Twenty-two of us set off with the engaging Barry on our walking tour. The problem is that it’s pouring, and in addition to the fact there is only one Barry, and 22 tourists, there are 18 umbrellas. This makes him hard to see and hear.
I am the only Irish person on the tour. This may be why Barry eyes me self-consciously every time he makes a joke about how much the Irish like to drink and fight. There are quite a few of those jokes.
We stop at the Vivienne Roche sculpture, and Barry takes out a map, points to the harbour and canters through the bloody history of Charles Fort and the Battle of Kinsale, in 1601. It all goes over my head like the seagulls whirling above. There are so many dates and so many battles and so many umbrellas.
Things liven up when we move inland and Barry shows us a stone stump near Market Place. That was where the quayside used to be. Boats were once tied up here, where we now stand, looking at shops and traffic. I eye the piece of stone with new respect and interest, and all at once the boundaries of old Kinsale come vividly alive.
Is anyone staying at the waterfront Trident Hotel? A couple of hands emerge from under umbrellas like doves flying out from the ark. Have they noticed the address? It is, Barry tells us, World’s End, so called because, when the place was named, America was still undiscovered and Kinsale was the end of the known world. Later, I pass the hotel. It indeed proclaims to be at World’s End. I have knowingly walked past the end of the world.
We stand outside the lovely museum building, which Barry tells us was previously the courthouse, and which was the location for the inquest into the sinking of the Lusitania, in 1915, off the nearby Old Head of Kinsale.
Meanwhile, I am admiring the stamina of the tourists. The rain is now torrential, but not a person drops out, and you don’t even have to pay your €6 until the end, so people could easily bale at this point, but none does. That’s definitely a tribute to Barry – who, by the way, has no umbrella himself.
Kinsale once had a giant, Patrick Cotter, born in 1760, and we are taken to Chairman’s Lane to see where he is supposed to have lived. The Giant’s Cottage is a sweet, unlikely home for a man who measured 8ft 3in. He was, Barry says, a bricklayer. Or was it a plasterer? I can’t remember. The main point of the story is to tell us that the giant didn’t need to spend any money on a ladder, as he could reach everything he needed to merely by standing up.
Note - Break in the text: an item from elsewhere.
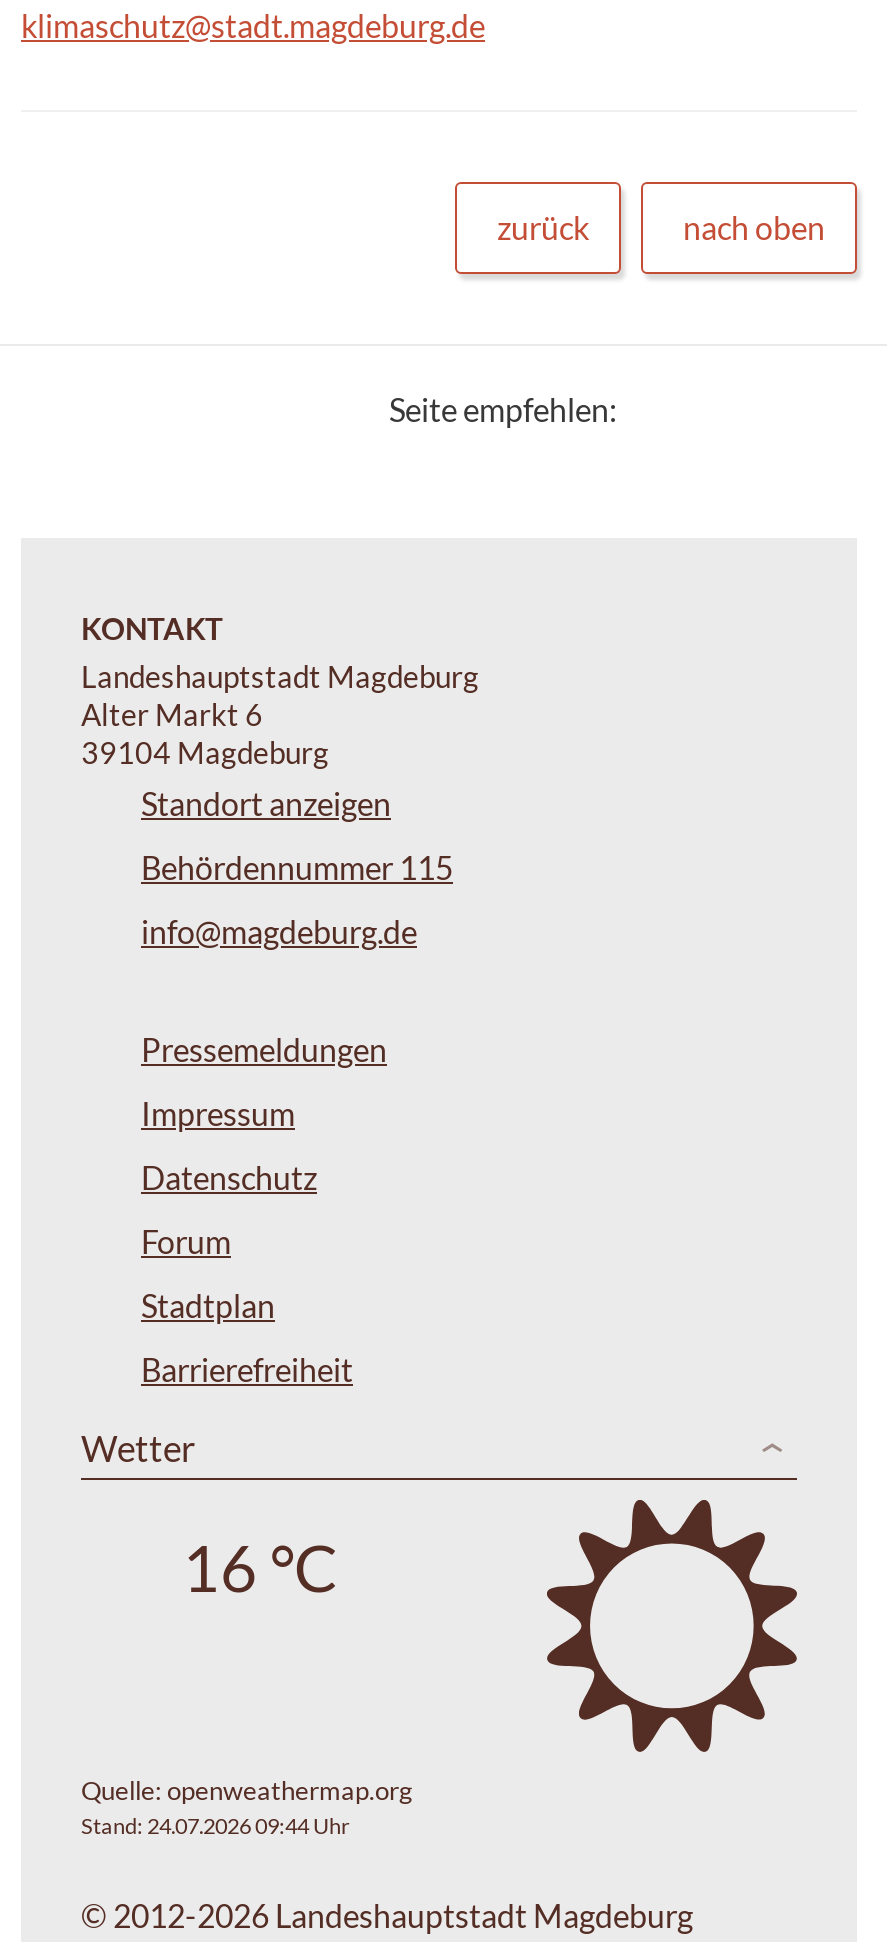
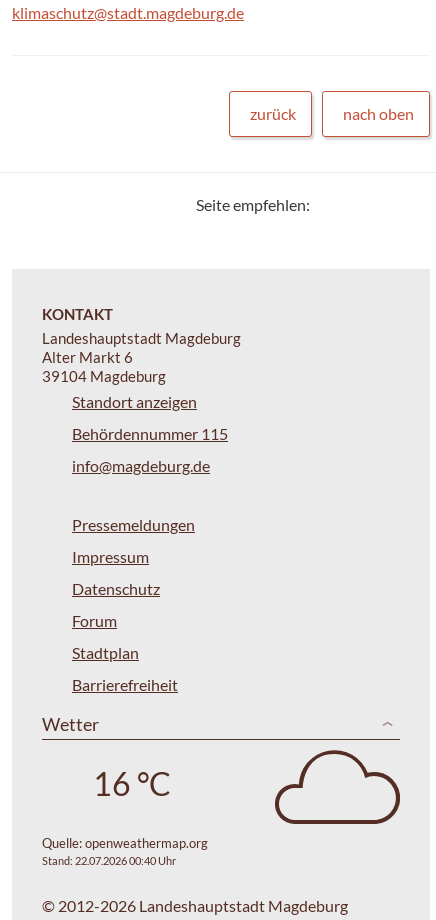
- [image]
+ [image]

- Stand: 24.07.2026 09:44 Uhr
+ Stand: 22.07.2026 00:40 Uhr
Cotter was discovered by a showman and went to England. Thereafter he was rarely seen in public, because his appeal was his novelty, and the showman did not want punters to see him for free. What are reputed to be his cutlery and one of his shoes are on display in the museum. The giant is buried in Bristol. Which is why he’s known as the Bristol Giant there, but he’s really the Kinsale Giant.
Barry draws our attention to the name of the narrow, steep street. Chairman’s Lane is so called because when the captains of ships came into port, and tied up at the quayside, they were carried up this very street in a sedan chair. Well, some kind of a chair.
At the top of the street is Desmond Castle, which was formerly a custom house. Here
the captains got tipped out of their chairs and had to pay their taxes. They walked back to their ships. I wonder how many of them went back to their ships with stories of sighting a giant.
Barry, I note at the end of the tour, get lots of tips. He deserves them.